# Can you believe these Wackos



## Viperkeeper (Aug 23, 2007)

UPDATE: Deadly Snakes May Have Been Deliberately Dumped In Onslow County, NC, USA 

Posted: 5:41 PM May 22, 2008
Last Updated: 9:31 PM May 22, 2008

Officials say the two Monocled Cobras on the loose in Onslow County may have been dumped there by an animal rights group pushing for a ban on exotic animals.

The two cobras are believed to be near Mill Farms Road off Piney Green Road in Onslow County.

Officials say they found a flyer indicating someone lost the two cobras. They believe the snakes were placed there by the group Animal Protection Institute. The group wants to make it illegal for people to own exotic animals and uses such tactics to raise awareness.

Officials warn these snakes can be deadly with one bite. They urge you to stay away if you see these snakes and immediately call authorities.


----------



## Eric (Feb 26, 2007)

Well that doesn't surprise me a whole lot considering how often it happens with large exotic cats and such. I'm glad for once they realize it's the Ar groups rather than irresponsible keepers.

It's ashame the snake will pay the price for these freaks.


----------



## SiUK (Feb 15, 2007)

what a bunch of pricks


----------



## ljkenny (Mar 5, 2007)

There would have to be something seriously wrong with ANYONE who would use such "tactics"!

Oh yes, because it's much worse caring for your animals in a captive environment than releasing two deadly serpents into foreign land.

:bash:


----------



## soozthecat (May 24, 2008)

I can imagine they were trying to highlight what could happen if certain species escaped but thats ridiculous, animal rights is meant to be about whats best for animals o_o


----------



## kaimarion (Dec 31, 2007)

Hope one of the pricks gets bitten :bash: !


----------



## Hardwicki (Jun 18, 2007)

How is this fair to the animal?
They have no sense and logic these people and end up giving US a bad name.
I hate this stuff!!:bash:


----------



## Iliria (Jan 19, 2007)

what complete and utter prats. tactics my backside thats just stupid, unfair on the snakes and the people in the area


----------



## Reaper941 (Mar 21, 2008)

That's a great move by the activists honestly. Caring for exotics? Well... Seems to me like they've done worse than any inexperienced keeper I've met. Releasing hots into the wild is just pathetically stupid. To raise a point? Potentially dangering Snakes and Humans' lives? Yeah. Right.

Not to mention that the authorities probably WILL just shoot the snakes on sight. :bash:


----------



## maybrick (May 20, 2005)

The average animal rights group cares less for the animals than for causing trouble...bloody lunatics.

I really hate people sometimes.


----------



## itubagus (Sep 2, 2007)

maybrick said:


> The average animal rights group cares less for the animals than for causing trouble...bloody lunatics.
> 
> I really hate people sometimes.


Got to agree with that. I think alot of them use it purely as a way to try and justify being a troublemaking :censor:.

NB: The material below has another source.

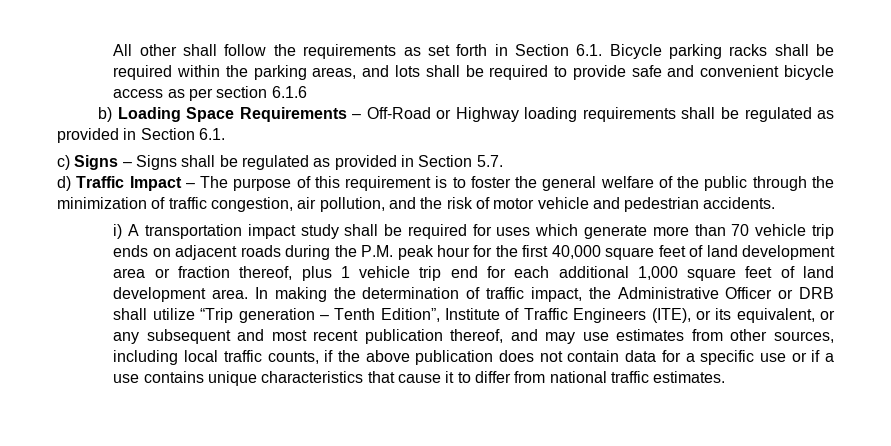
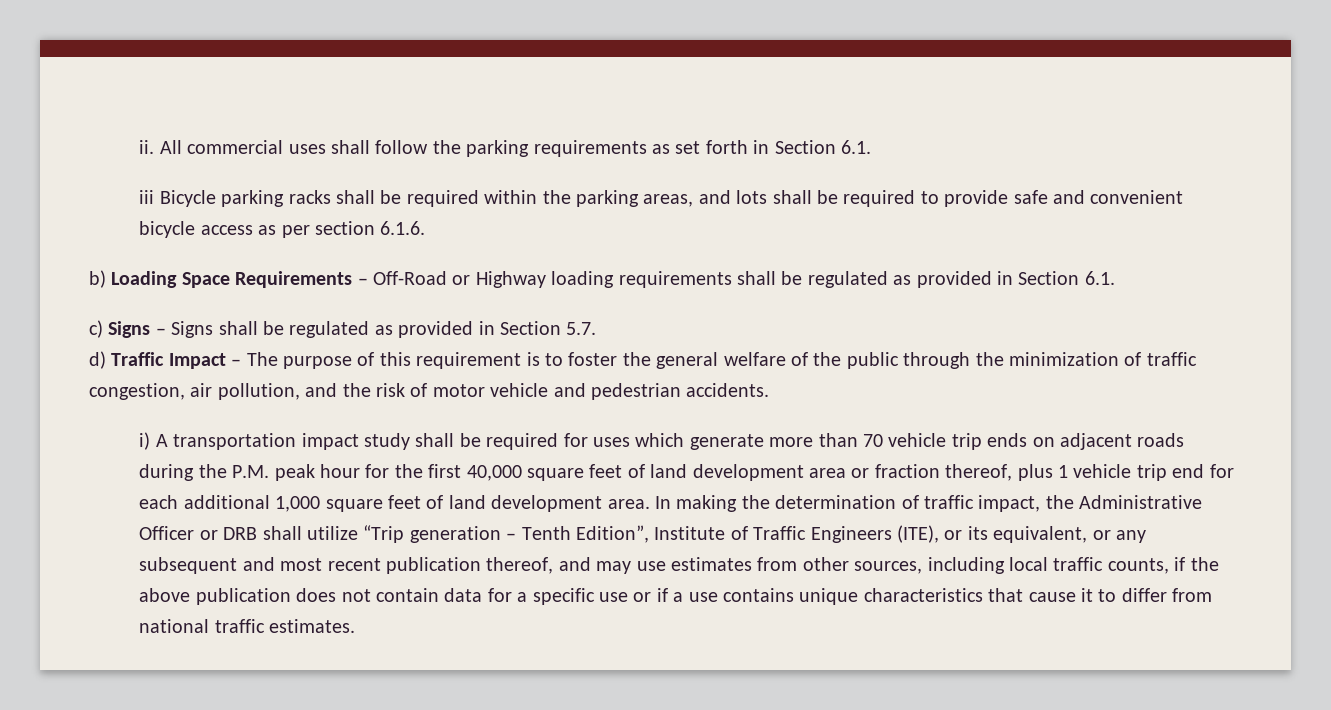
- All other shall follow the requirements as set forth in Section 6.1. Bicycle parking racks shall be required within the parking areas, and lots shall be required to provide safe and convenient bicycle access as per section 6.1.6
+ ii. All commercial uses shall follow the parking requirements as set forth in Section 6.1.
+ iii Bicycle parking racks shall be required within the parking areas, and lots shall be required to provide safe and convenient bicycle access as per section 6.1.6.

Just how mentally challenged do you have to be to release these snakes into the community? :bash:


----------



## Dungbug (Oct 16, 2007)

Just hope no one is bitten by one of them, f**king idiots releasing venomous snakes. :whip:


----------



## fatratsandcheesekk (May 18, 2008)

most animal right people dont realise that it can do more damage then good.

The same sort of thing happened in bournemouth

"
A BIRD-LOVING volunteer at a Bournemouth aviary has told vandals who damaged the site that they are responsible for the deaths of dozens of birds.
It is believed that animal rights protesters may have been responsible for the vandalism, cutting holes in the Bournemouth Gardens aviary fence in an attempt to free the creatures.
But several rare species died soon after escaping, leaving volunteer Derek Heritage disgusted."

taken from Vandals Free Birds (from Bournemouth Echo)


----------



## Herp_boi (May 12, 2008)

:whip:near me they were trying to stop fishing "it harms the fish" apparently
so they went around poisoning the water wtf?
c**** :bash:


----------



## Scales and Fangs (Mar 22, 2007)

Lets just hope that the people that have caused this mayhem have only put the posters up and not actually released the snakes in the hope to scare people.

Rob


----------



## Rob Wallace (Sep 24, 2006)

SiUK said:


> what a bunch of pricks


 
I second this oppinion.lol


----------



## Genseric (Oct 7, 2007)

What complete idiots.. groups like these need infiltrated and destroyed.. anyway, the good thing here is that it is public, so people know to look out for an unusual snake (remember NC, like a lot of the States, has experience with hots). I think they will probably survive as well, which again is good.. so hopefully they are found in a farm, decimating the rodent population, and end up caught and taken care of by one of our brothers/sisters in the States.


----------



## cheekysnake (Jun 12, 2008)

Thier doing more harm than good tactics my arse!?


----------